A mouse model to study mechanotransduction in the skin. Several cell types constitute and maintain the barrier function of the skin. We are studying how they all ensure proper tissue architecture in response to mechanical cues such as mechanical stretching

Principles of cellular urinary tract homeostasis

It has become increasingly clear that not only stretching and compression are important physical cues that shape epithelia, but that also more broadly acting forces like fluid flow and hydrostatic pressure play substantial roles during morphogenesis and homeostasis. As complementary paradigm, we are studying the epithelium of the urinary tract that is under frequent mechanical loading and unloading due to the urine flow, providing a model in which we can interrogate the effect of fluid mechanics on epithelia biology. Additionally, from these body compartments, with the urine flow, we lose cells that need to be constantly replaced. However, it is still unknown whether this tissue is maintained by a single equipotent population of cells or by a defined cluster of stem cells and which degree of plasticity characterises these cells. By single-cell sequencing, lineage tracing and clonal analysis, we are studying the hierarchical organization and proliferation dynamics of cell lineages within the ureters and urethra epithelia.

Urinary tract tubulogenesis and development

With the tools and knowledge acquired by studying the urethral epithelium during homeostasis, we are interrogating the cellular mechanism of lumen formation during embryonic development. We are studying which are the driving forces that, from a single homogeneous group of cells, specify and pattern the different cell types to generate the adult tissue architecture. By culturing ex vivo mouse embryonic explants we are investigating the cellular dynamics that lead to tubulogenesis from a spatial and temporal perspective. To understand whether and how fluid mechanics affect the generation of the organ, we are correlating changes in cell-fates and in the remodelling of the actomyosin cytoskeleton with the measurements of the hydrostatic pressure and urine flow. By studying these processes, we will be able to shed light on the molecular mechanisms that could be responsible for congenital anomalies and disorders affecting the urinary tract.

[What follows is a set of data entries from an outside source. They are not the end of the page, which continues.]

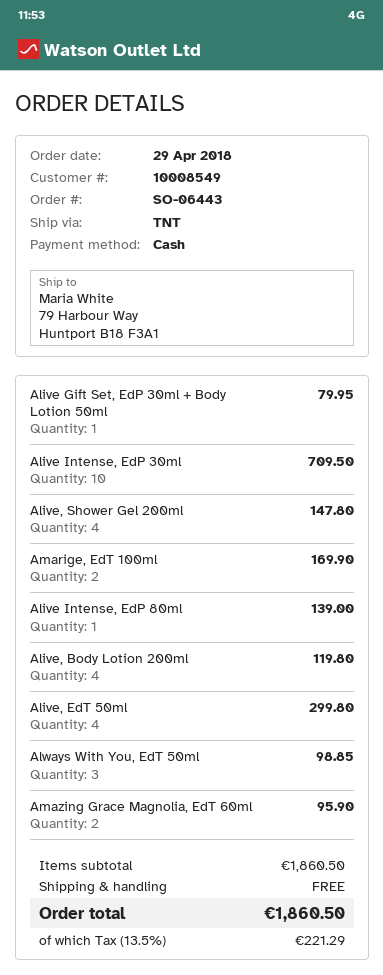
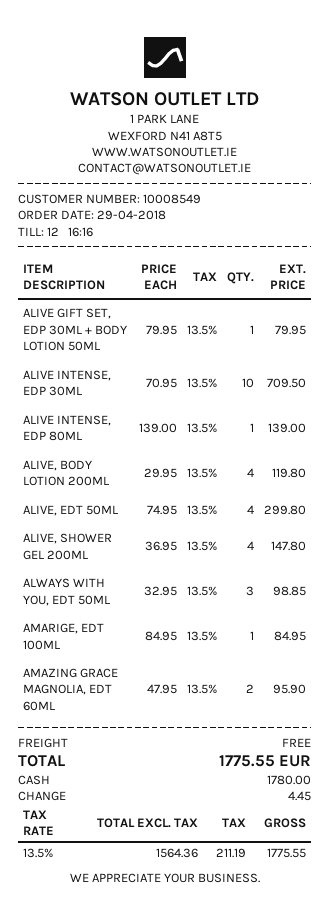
Amarige, EdT 100ml: 2 for 169.90 -> 1 for 84.95
tax: 13.5% = 221.29 -> 13.5% = 211.19
total: 1860.50 -> 1775.55

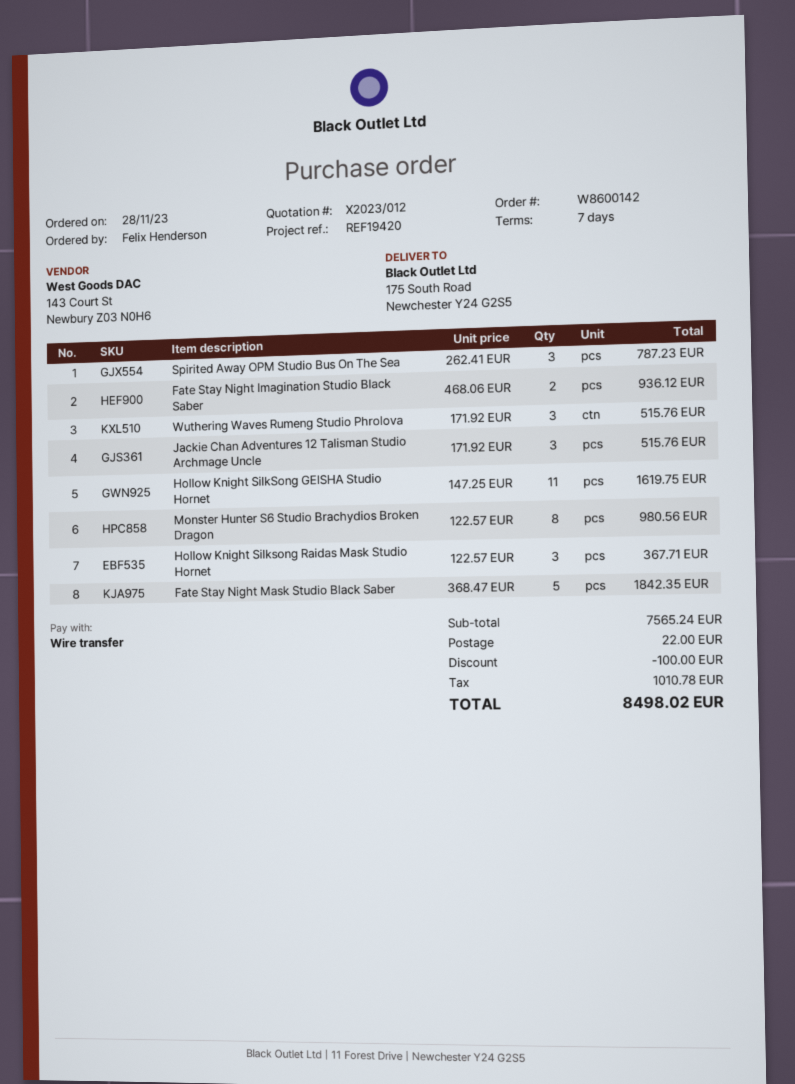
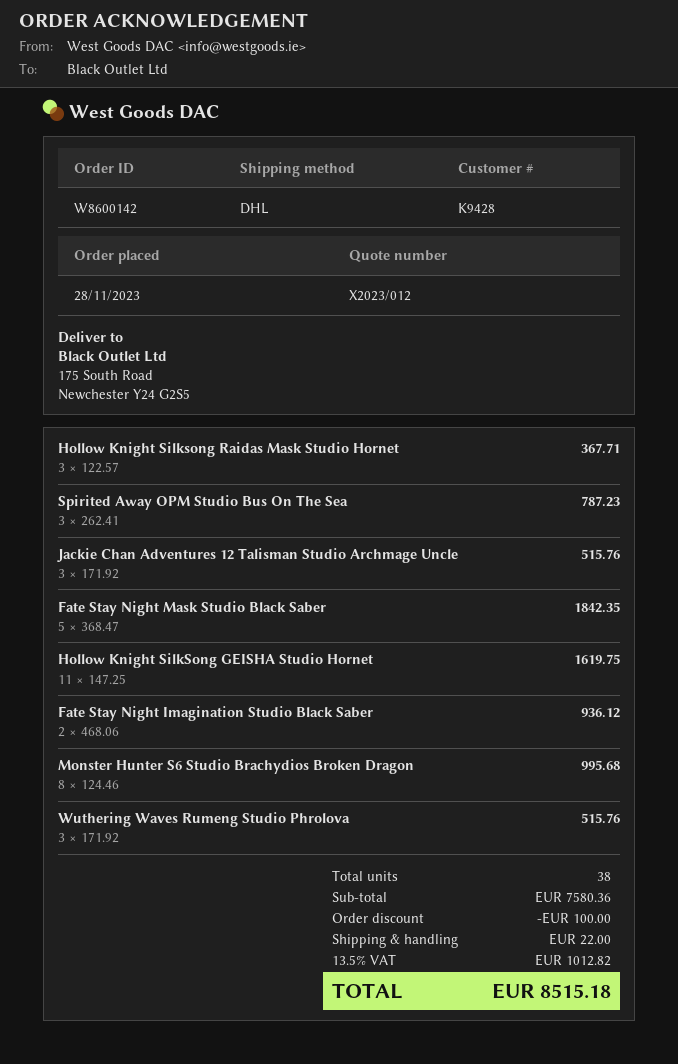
Monster Hunter S6 Studio Brachydios Broken Dragon: 8 x 122.57 = 980.56 -> 8 x 124.46 = 995.68
subtotal: 7565.24 -> 7580.36
tax: 1010.78 -> 1012.82
total: 8498.02 -> 8515.18

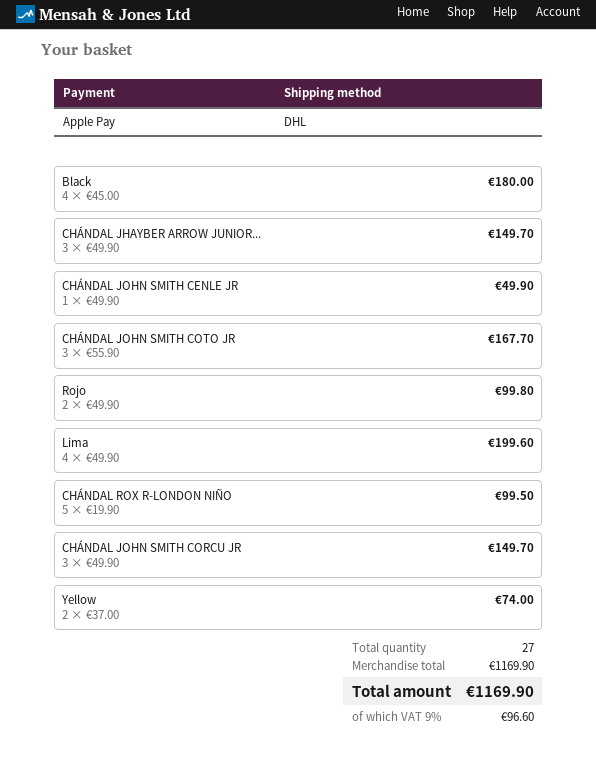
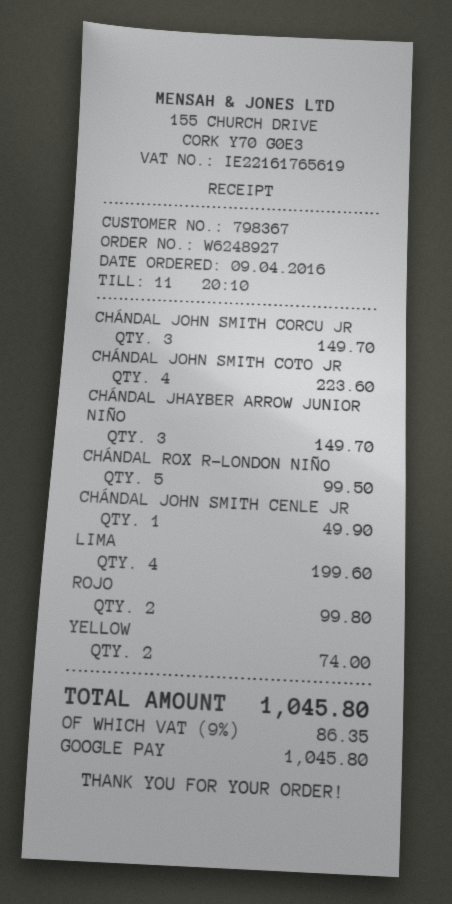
payment method: Apple Pay -> Google Pay
Black: 4 for 180.00 -> none
CHÁNDAL JOHN SMITH COTO JR: 3 for 167.70 -> 4 for 223.60
tax: 9% = 96.60 -> 9% = 86.35
total: 1169.90 -> 1045.80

Mechanotransduction in the urethral epithelium

To gain further insights in the molecular characterization of this biological system, we will implement currently available 3D organotypic cultures of human urinary tract tissue, and use them to analyze the cells dynamics in response to the pressure and shear stress generated by the urine flow. By live imaging on organoid cultures we will track the different cell fates, we will analyze the molecular mechanisms and the gene regulatory networks underlying cell behaviors, and we will describe in which specific cells different signaling pathways are activated or repressed.

Globally, we aim to understand how mechanical cues, morphogens, cell-cell interaction and competition, as well as other important determinants of the cell microenvironment and niche, locally regulate transcription to shape tissue architecture and how this impacts stem cell physiology and pathology. Our ultimate goal is to provide deep knowledge on how tissues are naturally built, in order to direct new approaches for regenerative and reconstructive therapies.